Lines that include the string "вывести" are the ones to copy from the entries below.

Material for this task START

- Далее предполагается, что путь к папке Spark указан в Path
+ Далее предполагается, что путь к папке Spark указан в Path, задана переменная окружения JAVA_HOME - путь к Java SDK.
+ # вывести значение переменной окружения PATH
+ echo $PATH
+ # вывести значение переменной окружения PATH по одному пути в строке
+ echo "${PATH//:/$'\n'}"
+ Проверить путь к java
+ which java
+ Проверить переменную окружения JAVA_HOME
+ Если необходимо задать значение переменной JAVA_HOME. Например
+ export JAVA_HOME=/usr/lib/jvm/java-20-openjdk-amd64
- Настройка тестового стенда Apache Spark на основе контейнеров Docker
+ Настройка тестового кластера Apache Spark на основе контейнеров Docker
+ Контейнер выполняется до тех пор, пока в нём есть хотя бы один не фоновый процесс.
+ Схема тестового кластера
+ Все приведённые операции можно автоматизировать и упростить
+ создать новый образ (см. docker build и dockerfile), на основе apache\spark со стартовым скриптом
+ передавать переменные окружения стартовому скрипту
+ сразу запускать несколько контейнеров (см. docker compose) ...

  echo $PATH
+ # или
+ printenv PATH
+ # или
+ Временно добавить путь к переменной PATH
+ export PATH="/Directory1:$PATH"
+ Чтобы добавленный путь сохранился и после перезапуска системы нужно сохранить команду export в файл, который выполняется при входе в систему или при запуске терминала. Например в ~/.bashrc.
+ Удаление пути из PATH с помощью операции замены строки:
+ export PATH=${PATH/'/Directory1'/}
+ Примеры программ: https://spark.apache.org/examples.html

Material for this task END

Result for this task:
+ # вывести значение переменной окружения PATH
+ # вывести значение переменной окружения PATH по одному пути в строке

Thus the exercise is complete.